Lawyers for the team and for Brian McKiernan, a 41-year-old Queens man involved in the dispute, agree on a few basic facts. Sometime in June 1997, while fishing around with his three children on the Internet, Mr. McKiernan discovered that the name newyorkyankees.com had not been registered. So he paid a small fee and got the rights to the name.

But from here the accounts begin to diverge. Mr. McKiernan's lawyer says the Yankees ultimately offered his client $450 plus tickets to two games in exchange for relinquishing the Internet domain name. The team contends in court papers that Mr. McKiernan demanded $25,000.

The acrimony reached the point where on Dec. 24 lawyers for the Yankees filed a lawsuit in Federal District Court in Brooklyn seeking to wrest the domain name from Mr. McKiernan.

''Mr. McKiernan insists on selling back to the Yankees that which is rightfully theirs, which is their name,'' said Ethan G. Orlinsky, the lawyer speaking for the Yankees and the other plaintiff in the suit, Major League Baseball Properties, which owns the rights to market the names of the 30 Major League Baseball teams.

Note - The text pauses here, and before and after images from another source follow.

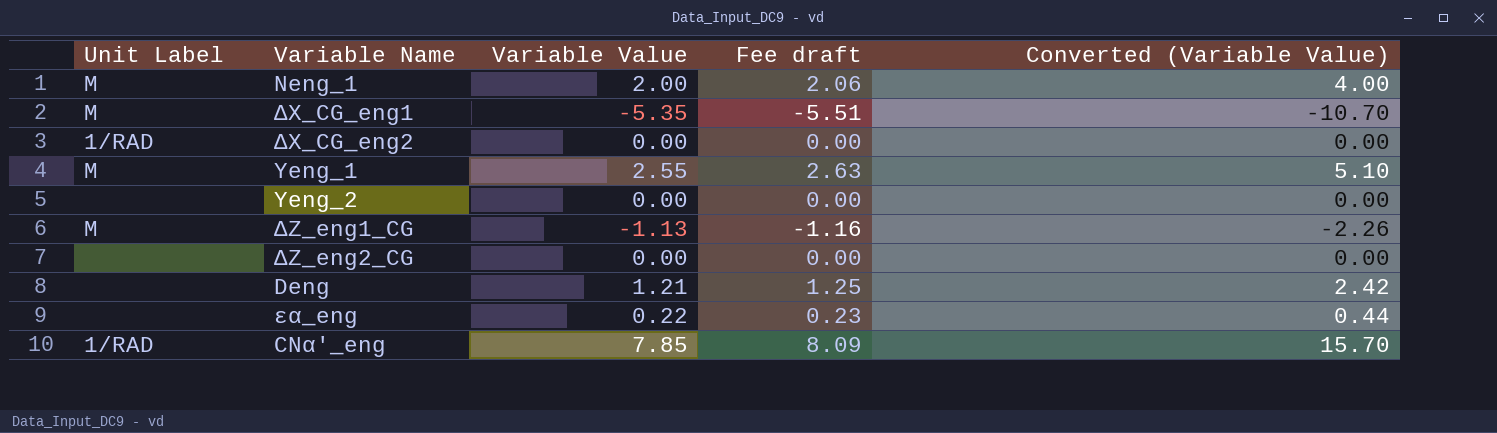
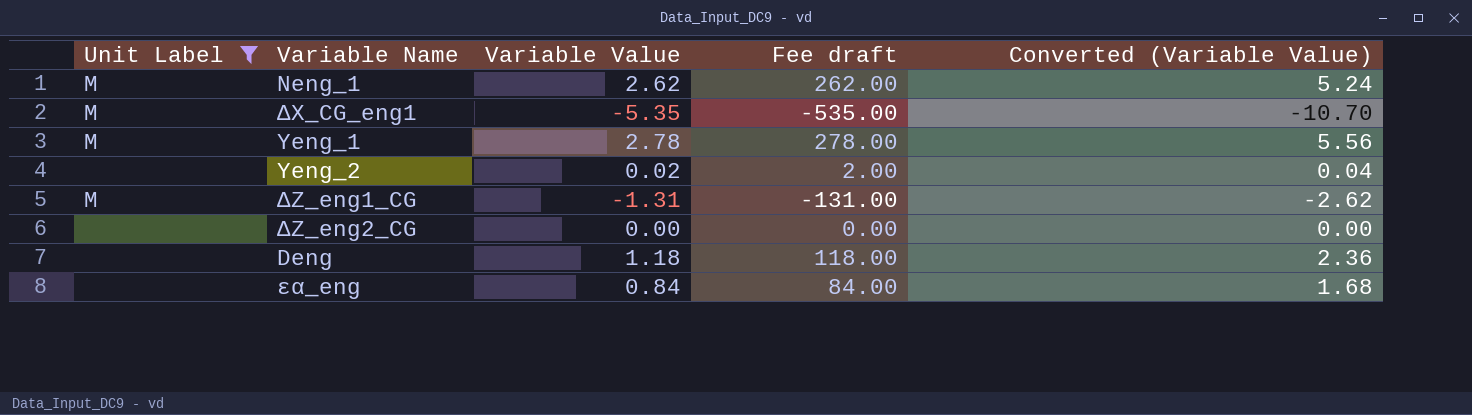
filter: none -> Unit Label != 1/RAD
column Fee draft | formula: [Variable Value] * 1.03 -> [Variable Value] * 100
Neng_1 | Variable Value: 2.00 -> 2.62
Neng_1 | Converted (Variable Value): 4.00 -> 5.24
Yeng_1 | Variable Value: 2.55 -> 2.78
Yeng_1 | Converted (Variable Value): 5.10 -> 5.56
Yeng_2 | Variable Value: 0.00 -> 0.02
Yeng_2 | Converted (Variable Value): 0.00 -> 0.04
ΔZ_eng1_CG | Variable Value: -1.13 -> -1.31
ΔZ_eng1_CG | Converted (Variable Value): -2.26 -> -2.62
Deng | Variable Value: 1.21 -> 1.18
Deng | Converted (Variable Value): 2.42 -> 2.36
εα_eng | Variable Value: 0.22 -> 0.84
εα_eng | Converted (Variable Value): 0.44 -> 1.68

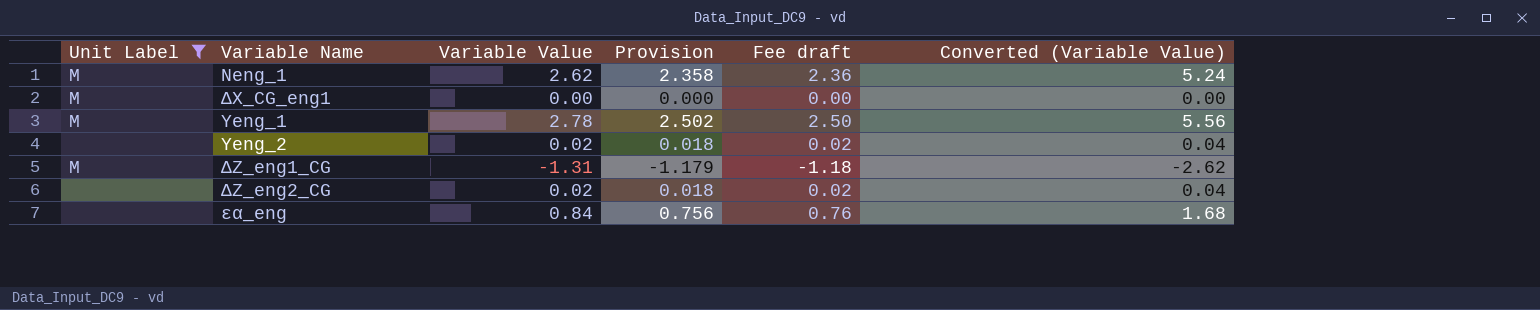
column Provision | formula: none -> [Variable Value] * 0.9
column Fee draft | formula: [Variable Value] * 100 -> [Variable Value] * 0.9
row Deng: none | 1.18 | 118.00 | 2.36 -> none
ΔX_CG_eng1 | Variable Value: -5.35 -> 0.00
ΔX_CG_eng1 | Converted (Variable Value): -10.70 -> 0.00
ΔZ_eng2_CG | Variable Value: 0.00 -> 0.02
ΔZ_eng2_CG | Converted (Variable Value): 0.00 -> 0.04

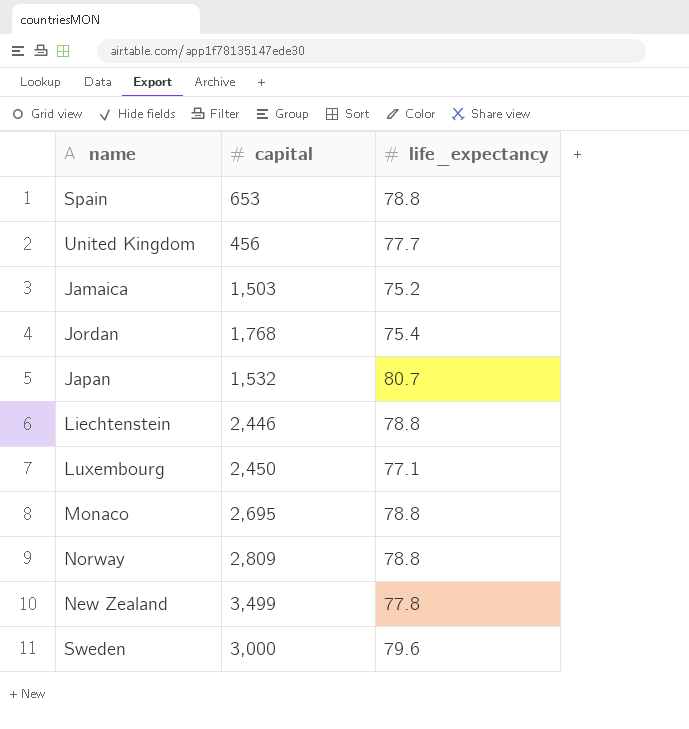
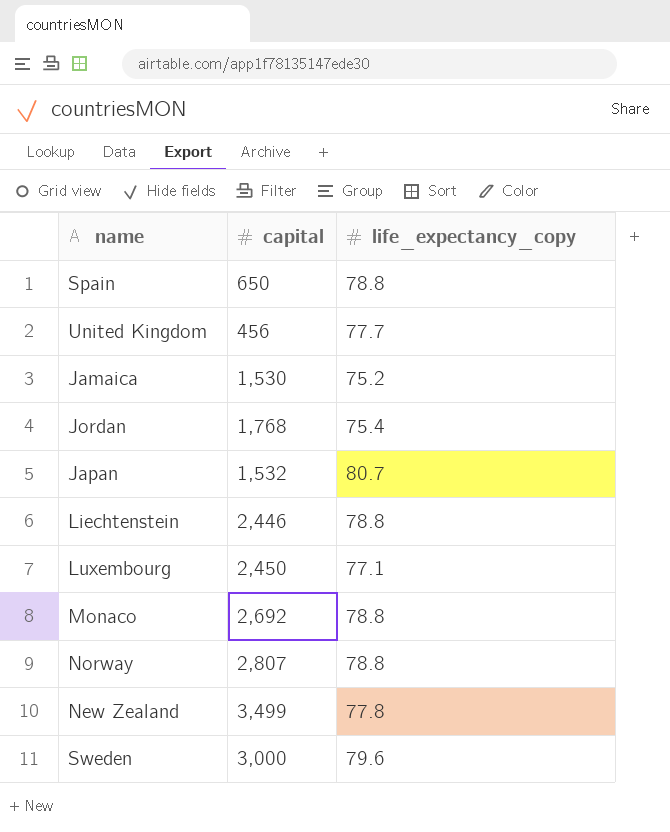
column name: life_expectancy -> life_expectancy_copy
Spain | capital: 653 -> 650
Jamaica | capital: 1,503 -> 1,530
Monaco | capital: 2,695 -> 2,692
Norway | capital: 2,809 -> 2,807

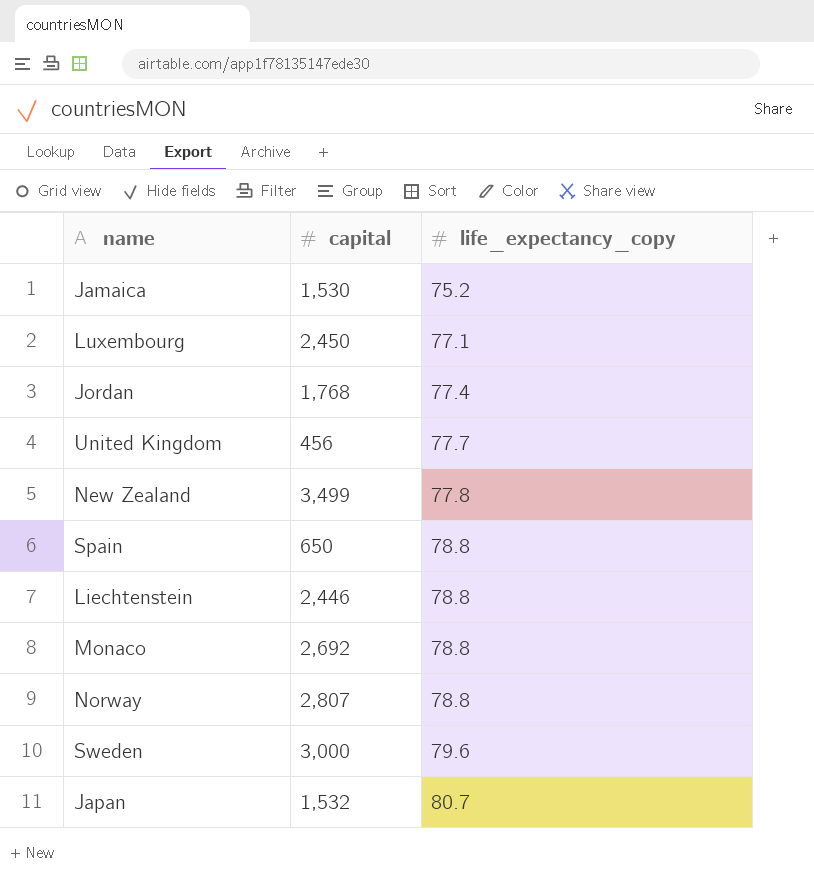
row order: none -> life_expectancy_copy ascending
Jordan | life_expectancy_copy: 75.4 -> 77.4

''We did not feel it was appropriate to buy it back for, among other reasons, it is outrageous behavior,'' Mr. Orlinsky said. The Yankees already own most combinations of their name, and operate their official site at yankees.com.

But Mr. McKiernan's lawyer, John S. Selinger, paints the lawsuit as a David versus Goliath fight, with his client hoping one day to use the now inactive address to establish a fan site and instead finding himself facing a battery of high-priced lawyers.

Mr. Selinger denies that Mr. McKiernan asked for $25,000, but he admits that Mr. McKiernan did use the address initially to advertise various businesses he runs, including a paging service for nurses.

Mr. Selinger said Mr. McKiernan planned to build the fan site himself and was just using the advertisements for his business as test runs, which he stopped about 18 months ago.

There is no question that the buying and selling of domain names has become a lucrative business. In what is thought to be the highest price ever paid for an Internet address, a Los Angeles company paid $7.5 million last fall for the domain name business.com.

But a law passed by Congress in November was intended to stamp out cybersquatting, in which individuals register Internet addresses -- usually for as little as $70 for two years -- in hopes of reselling them.

The newly enacted law strengthened the rights of the trademark holders to claim the addresses and to seek up to $100,000 in damages against the squatters. In the last month, it has fueled suits like the Yankees case around the country.